(Content revision data)

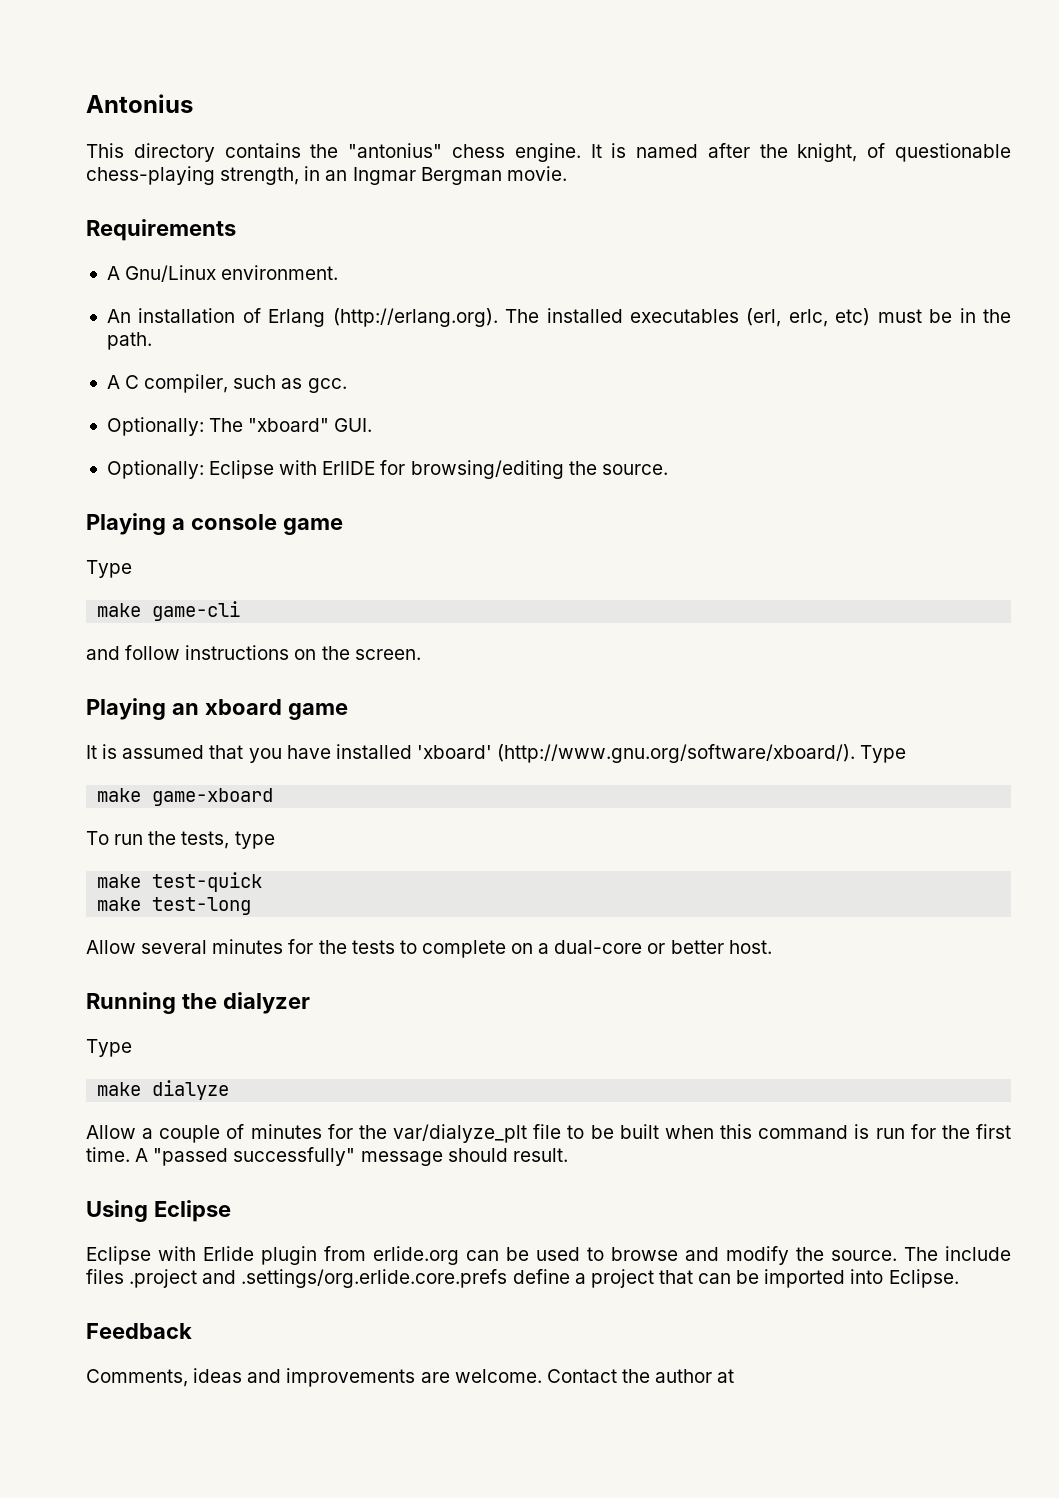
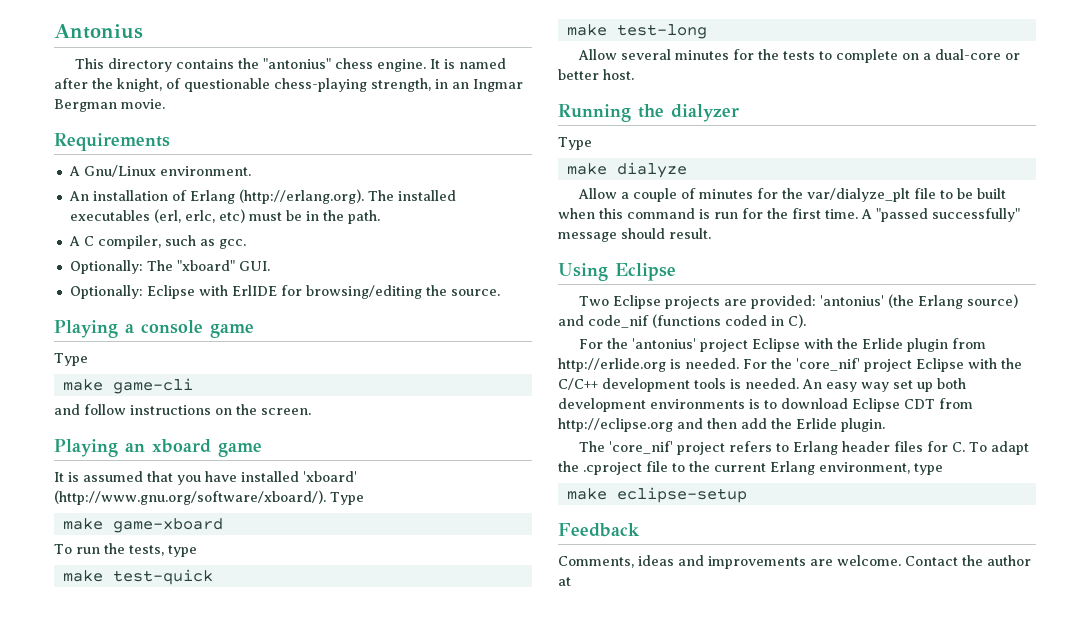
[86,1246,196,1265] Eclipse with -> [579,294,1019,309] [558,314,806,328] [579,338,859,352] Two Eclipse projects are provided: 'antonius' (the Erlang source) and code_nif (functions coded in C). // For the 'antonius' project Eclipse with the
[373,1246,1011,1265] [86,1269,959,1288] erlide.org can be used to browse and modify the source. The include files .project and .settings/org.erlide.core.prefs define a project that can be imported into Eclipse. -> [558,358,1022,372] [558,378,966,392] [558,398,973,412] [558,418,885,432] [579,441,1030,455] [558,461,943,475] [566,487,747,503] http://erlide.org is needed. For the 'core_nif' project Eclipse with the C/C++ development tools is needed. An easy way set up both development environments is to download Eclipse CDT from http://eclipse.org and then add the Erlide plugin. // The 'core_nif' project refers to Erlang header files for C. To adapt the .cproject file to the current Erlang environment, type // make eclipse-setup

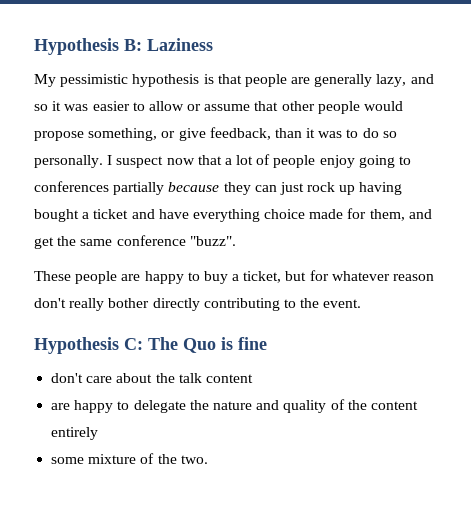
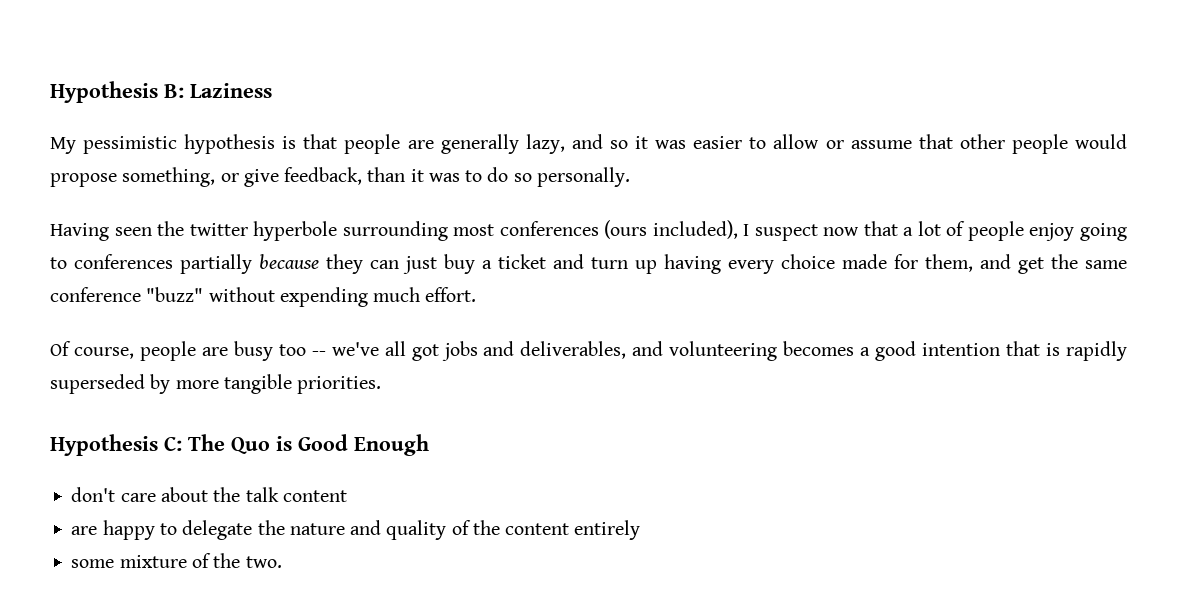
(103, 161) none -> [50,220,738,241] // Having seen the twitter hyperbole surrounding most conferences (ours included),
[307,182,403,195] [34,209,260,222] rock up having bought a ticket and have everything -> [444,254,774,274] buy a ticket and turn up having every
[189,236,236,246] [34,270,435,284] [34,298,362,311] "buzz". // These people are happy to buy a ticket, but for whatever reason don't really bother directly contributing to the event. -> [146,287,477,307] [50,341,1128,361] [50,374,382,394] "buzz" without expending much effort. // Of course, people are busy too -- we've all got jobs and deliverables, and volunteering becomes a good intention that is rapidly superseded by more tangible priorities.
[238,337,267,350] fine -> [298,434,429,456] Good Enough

Problem requirements — Please say how many lines in the entries hold the string "that". Give only the number.

Solution — 2